How to switch dataloaders between epochs in Lightning

awaelchli · September 4, 2020, 4:29am

This question is taken from github:

I have a labeled and an unlabeled dataset that I am using for a semi-supervised segmentation problem.

Here is what I want to implement in the training loop:

Train an epoch on the labeled dataset. (alternatively, a batch)
Train an epoch on the unlabeled dataset. (alternatively, a batch)

What is the best way to do it?

awaelchli · September 4, 2020, 4:31am

Hi, it is currently not possible to return multiple dataloaders for training (that only works for validation).
A feature for this is in progress here #1959.

However, in your case, I think it is more elegant to do this:

Step 1:
return the right dataloader in each epoch:

def train_dataloader(self):
    if self.current_epoch % 2 == 0:
        labeled_dataloader = ...
        return labeled_dataloader
    else:
        unlabeled_dataloader = ...
        return unlabeled_dataloader

Step 2:
modify your training_step like this:

def training_step(...):
    if self.current_epoch % 2 == 0:
        # apply loss with labels
    else:
        # apply unsupervised loss
    return ...

Step 3:
Finally, tell Trainer to call the train_dataloader method every epoch, so it will switch to the new dataset.

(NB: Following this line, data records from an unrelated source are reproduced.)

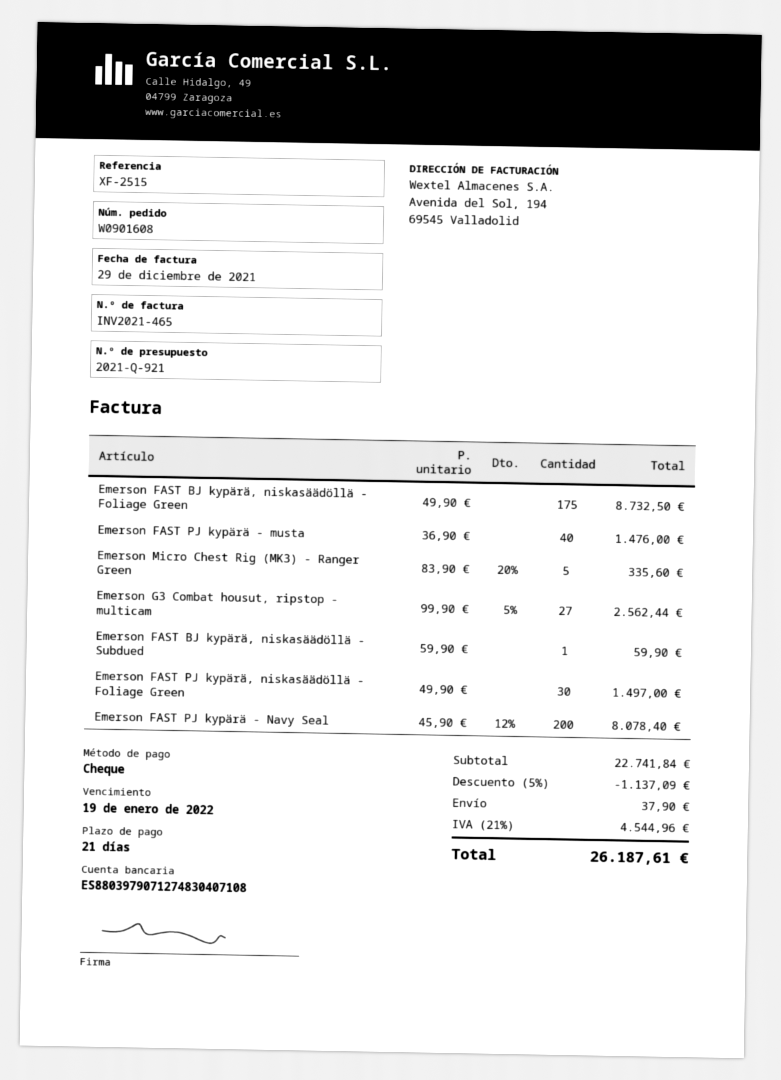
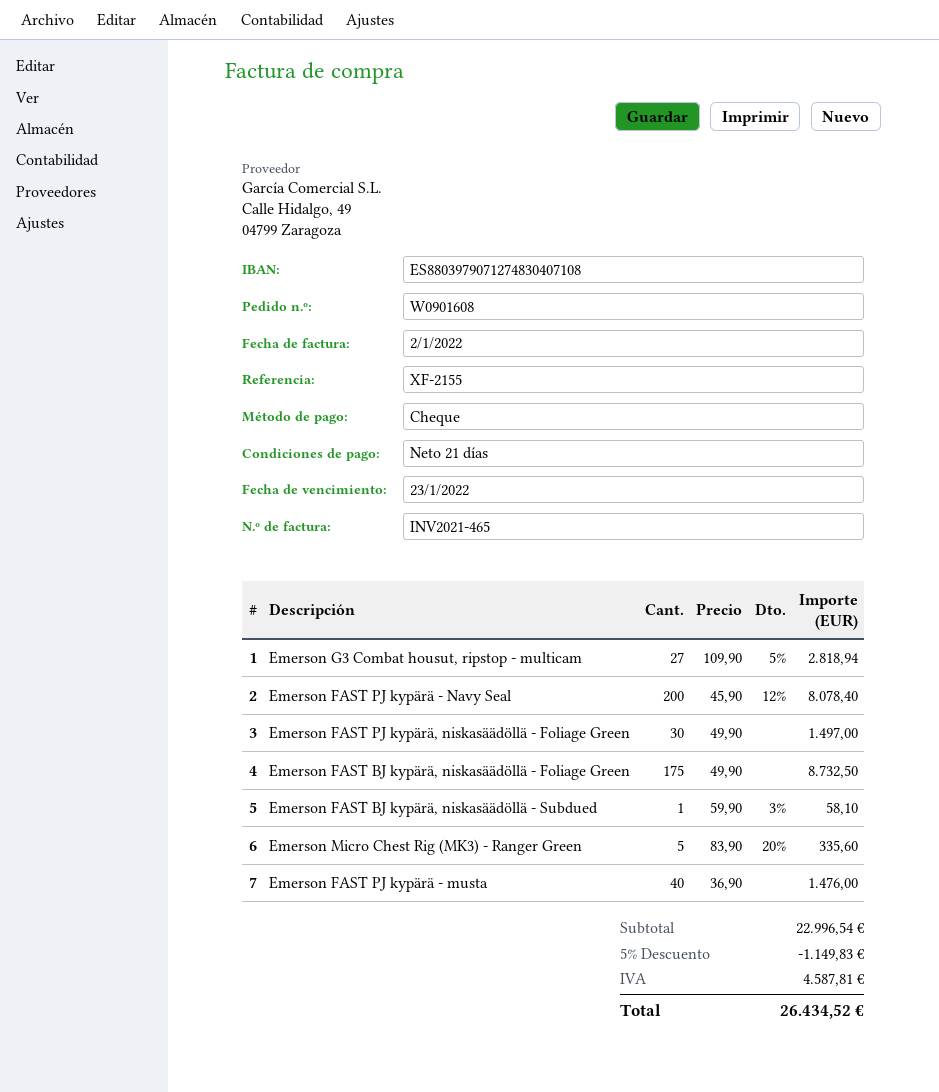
invoice date: 2021-12-29 -> 2022-01-02
due date: 2022-01-19 -> 2022-01-23
reference: XF-2515 -> XF-2155
Emerson G3 Combat housut, ripstop - multicam: 27 x 99.90 - 5% = 2562.44 -> 27 x 109.90 - 5% = 2818.94
Emerson FAST BJ kypärä, niskasäädöllä - Subdued: 1 x 59.90 = 59.90 -> 1 x 59.90 - 3% = 58.10
subtotal: 22741.84 -> 22996.54
discount: 5% = 1137.09 -> 5% = 1149.83
shipping: 37.90 -> none
tax: 4544.96 -> 4587.81
total: 26187.61 -> 26434.52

trainer = Trainer(..., reload_dataloaders_every_epoch=True) # False by default

nrupatunga · September 14, 2020, 6:16pm

I think, self.current_epoch is not accessible if we use pl.LightningDataModule, Any suggestions?

daandres · March 25, 2021, 9:22am

You can use self.trainer.current_epoch inside pl.LightningDataModule to get the current epoch.

Olii · August 27, 2022, 12:40pm

Hi, would this method still be valid while using multiple optimizers?

How to switch data loaders between epochs while using multiple optimizer · Discussion #14420 · Lightning-AI/lightning (github.com)